*** Available data ***

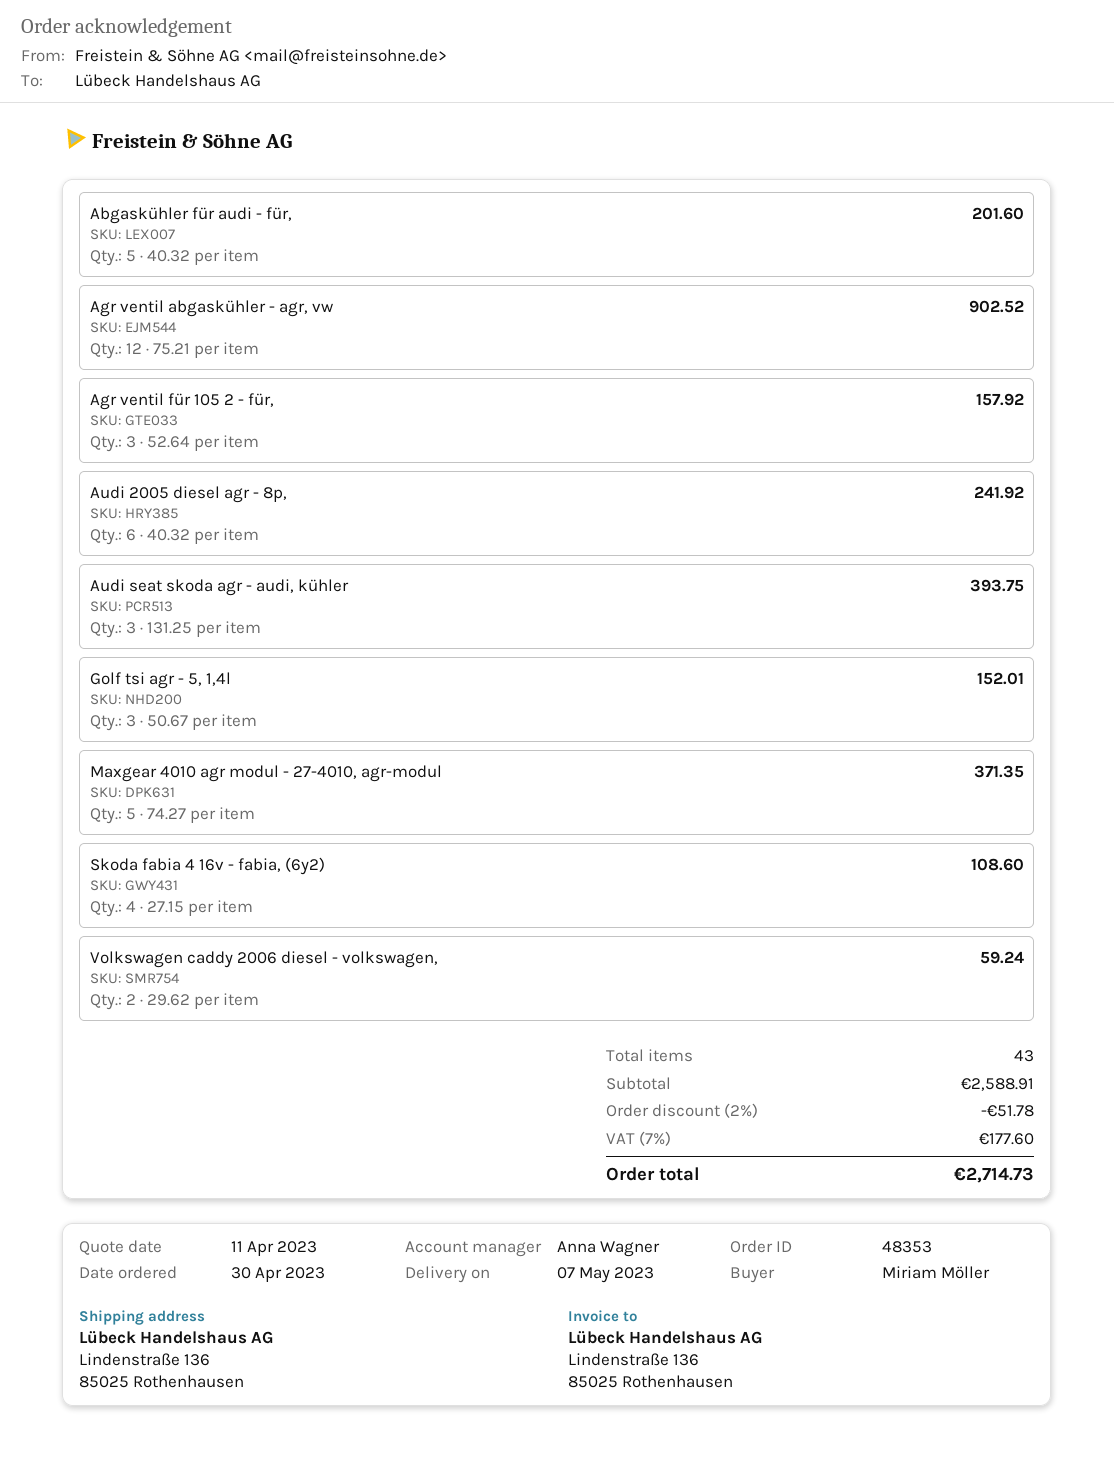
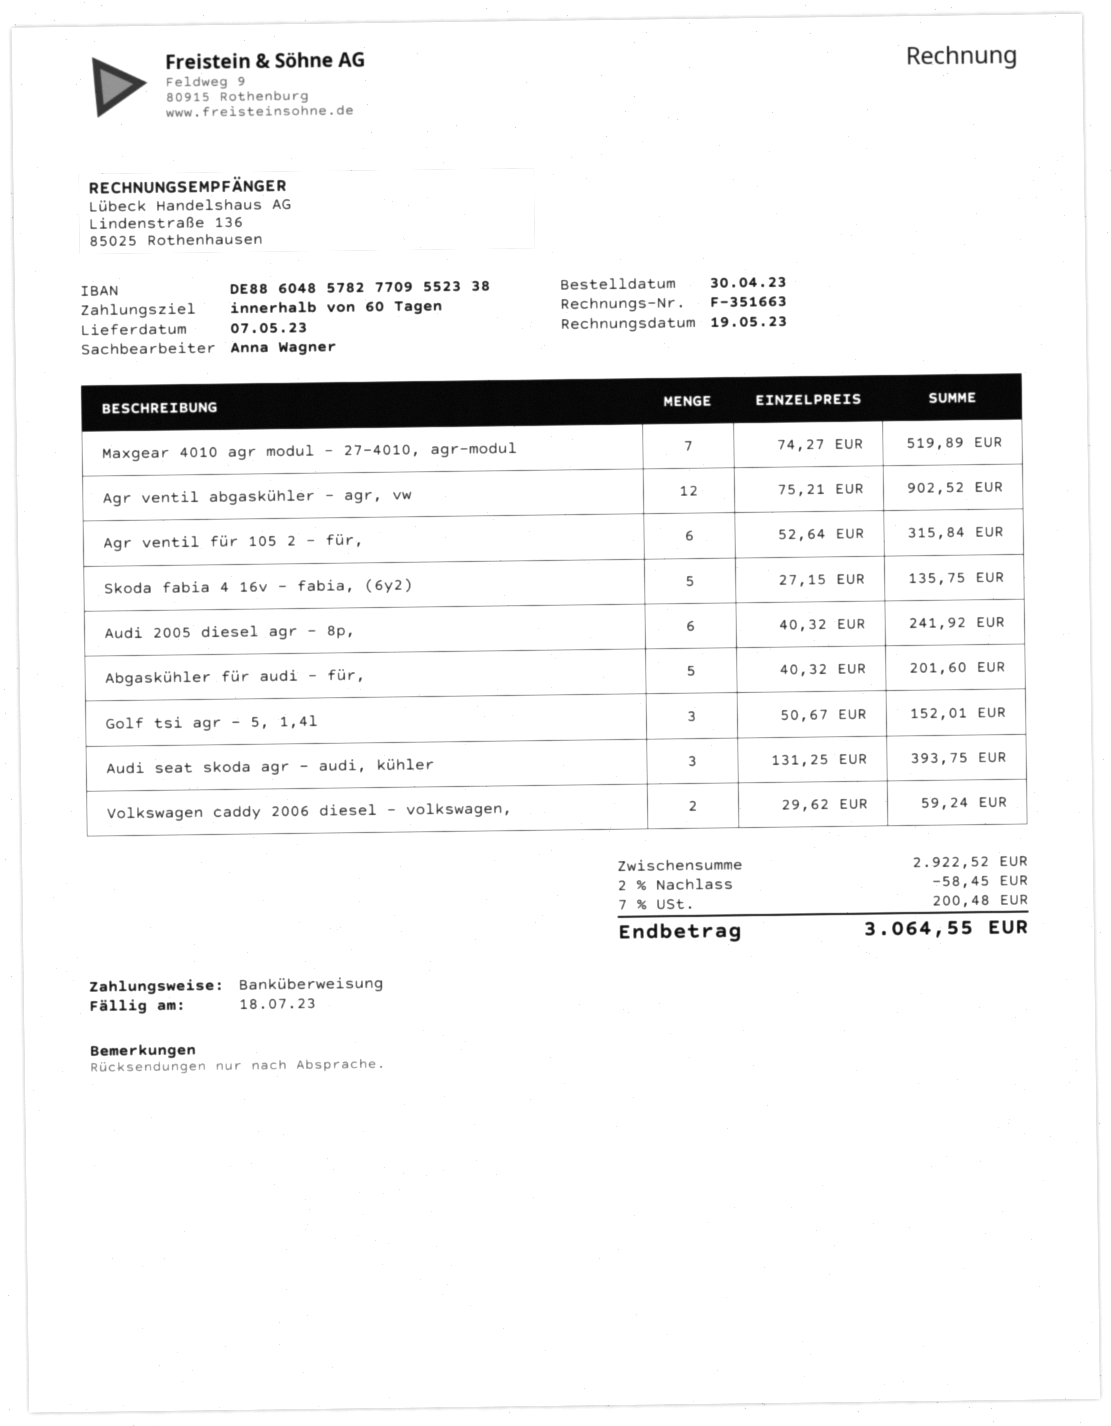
Agr ventil für 105 2 - für,: 3 x 52.64 = 157.92 -> 6 x 52.64 = 315.84
Maxgear 4010 agr modul - 27-4010, agr-modul: 5 x 74.27 = 371.35 -> 7 x 74.27 = 519.89
Skoda fabia 4 16v - fabia, (6y2): 4 x 27.15 = 108.60 -> 5 x 27.15 = 135.75
subtotal: 2588.91 -> 2922.52
discount: 2% = 51.78 -> 2% = 58.45
tax: 7% = 177.60 -> 7% = 200.48
total: 2714.73 -> 3064.55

*** End of Available data ***

» **What the task asks**
Once the pictures are set aside, please output all the data word for word.

» **Exercise answer**
Agr ventil für 105 2 - für,: 3 x 52.64 = 157.92 -> 6 x 52.64 = 315.84
Maxgear 4010 agr modul - 27-4010, agr-modul: 5 x 74.27 = 371.35 -> 7 x 74.27 = 519.89
Skoda fabia 4 16v - fabia, (6y2): 4 x 27.15 = 108.60 -> 5 x 27.15 = 135.75
subtotal: 2588.91 -> 2922.52
discount: 2% = 51.78 -> 2% = 58.45
tax: 7% = 177.60 -> 7% = 200.48
total: 2714.73 -> 3064.55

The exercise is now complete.